‘Revisi kurang delapan jam’ UU Kementerian Negara buka jalan bagi ‘kabinet jumbo’ Prabowo
Revisi Undang-Undang Kementerian Negara, yang disebut pengamat sebagai langkah cacat prosedur, akan membuka jalan bagi presiden terpilih…
Revisi Undang-Undang Kementerian Negara, yang disebut pengamat sebagai langkah cacat prosedur, akan membuka jalan bagi presiden terpilih Prabowo Subianto untuk membentuk kabinet jumbo. Pakar khawatir ini hanya jadi alat “bagi-bagi jabatan” yang membawa setumpuk risiko ke depan.
Pada Senin (9/9), Badan Legislasi (Baleg) DPR dan pemerintah merampungkan pembahasan revisi UU Kementerian Negara hanya dalam waktu kurang dari delapan jam dan sepakat membawanya ke rapat paripurna.
Bila disahkan, revisi UU itu akan memberi kebebasan bagi Prabowo untuk menambah jumlah kementerian setelah dilantik jadi presiden pada Oktober mendatang.
Habiburokhman, wakil ketua umum Partai Gerindra, menjelaskan ide ini wajar muncul mengingat Indonesia adalah negara besar dan butuh banyak orang dalam pemerintahan untuk mengurusnya.
Namun, pengamat menyayangkan hal ini. Pembatasan jumlah kementerian dianggap penting agar “politik akomodatif tidak berjalan tanpa batas” dan presiden tidak jadi “tiran”.
Bila jumlah kementerian bertambah banyak, pakar khawatir bisa terjadi tumpang-tindih kebijakan, pembengkakan anggaran, dan terbukanya ruang-ruang baru bagi praktik kolusi, korupsi, dan nepotisme (KKN).
Pakar bilang masyarakat bisa mengajukan gugatan atas revisi UU ini ke Mahkamah Konstitusi (MK) karena ia tak sesuai prosedur dan dalam perumusannya dinilai tidak ada partisipasi publik yang bermakna.
Bagaimana kronologi revisi UU Kementerian Negara?
Wacana Prabowo Subianto bakal menambah jumlah kementerian setelah dilantik jadi presiden mulai jadi perbincangan hangat publik sejak setidaknya 6 Mei 2024, tak sampai dua minggu setelah ia resmi ditetapkan sebagai pemenang pemilu.
Pada 14 Mei, hari pertama masa persidangan kelima DPR untuk tahun sidang 2023-2024, muncul agenda rapat pleno Baleg DPR untuk membahas revisi Undang-Undang Nomor 39/2008 tentang Kementerian Negara.

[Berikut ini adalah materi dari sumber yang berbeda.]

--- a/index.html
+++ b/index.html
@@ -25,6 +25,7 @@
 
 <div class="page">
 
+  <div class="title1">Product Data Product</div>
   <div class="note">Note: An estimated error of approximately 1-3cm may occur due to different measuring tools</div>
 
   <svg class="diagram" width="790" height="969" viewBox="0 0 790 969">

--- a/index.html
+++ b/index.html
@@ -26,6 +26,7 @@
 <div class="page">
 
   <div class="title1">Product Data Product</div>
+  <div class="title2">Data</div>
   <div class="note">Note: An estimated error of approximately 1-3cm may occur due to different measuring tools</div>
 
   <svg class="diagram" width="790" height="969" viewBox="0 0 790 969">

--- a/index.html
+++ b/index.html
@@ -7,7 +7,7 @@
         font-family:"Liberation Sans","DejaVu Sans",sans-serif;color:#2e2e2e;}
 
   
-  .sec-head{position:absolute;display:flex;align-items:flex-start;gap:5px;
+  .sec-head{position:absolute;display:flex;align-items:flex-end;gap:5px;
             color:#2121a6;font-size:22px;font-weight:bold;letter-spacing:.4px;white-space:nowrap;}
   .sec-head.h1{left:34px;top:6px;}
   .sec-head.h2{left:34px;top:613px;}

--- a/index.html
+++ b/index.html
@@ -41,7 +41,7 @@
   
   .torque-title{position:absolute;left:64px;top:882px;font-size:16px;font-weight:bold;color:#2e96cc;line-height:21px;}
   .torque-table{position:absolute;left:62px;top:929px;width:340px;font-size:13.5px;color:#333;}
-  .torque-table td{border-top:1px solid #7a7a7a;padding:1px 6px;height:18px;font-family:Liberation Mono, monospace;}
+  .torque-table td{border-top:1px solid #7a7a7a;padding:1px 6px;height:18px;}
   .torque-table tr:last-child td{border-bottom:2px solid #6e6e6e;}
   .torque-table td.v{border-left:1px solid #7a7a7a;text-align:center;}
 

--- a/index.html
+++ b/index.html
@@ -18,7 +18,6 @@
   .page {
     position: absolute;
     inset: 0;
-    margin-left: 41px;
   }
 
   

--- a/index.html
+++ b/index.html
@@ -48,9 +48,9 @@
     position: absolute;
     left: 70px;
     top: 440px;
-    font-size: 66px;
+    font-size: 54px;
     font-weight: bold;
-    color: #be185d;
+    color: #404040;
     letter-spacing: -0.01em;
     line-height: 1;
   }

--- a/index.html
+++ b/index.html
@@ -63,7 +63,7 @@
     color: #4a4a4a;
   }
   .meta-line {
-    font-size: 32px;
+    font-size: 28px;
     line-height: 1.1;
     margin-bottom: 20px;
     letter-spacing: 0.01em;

Padahal, UU tersebut tidak masuk Program Legislasi Nasional (Prolegnas) 2020-2024 ataupun daftar 43 rancangan UU yang pembahasannya diprioritaskan selesai sebelum Oktober mendatang, saat masa jabatan anggota DPR saat ini berakhir.
Pada 16 Mei, Baleg telah merampungkan naskah revisi UU Kementerian Negara.
Dalam naskahnya, Baleg mengubah bunyi pasal 15 UU tersebut, dari yang sebelumnya membatasi jumlah kementerian paling banyak 34 menjadi “sesuai dengan kebutuhan presiden dengan memperhatikan efektivitas penyelenggaraan pemerintahan”.
Selain itu, penjelasan pasal 10 yang menegaskan bahwa wakil menteri adalah “pejabat karier dan bukan anggota kabinet” juga dihapus.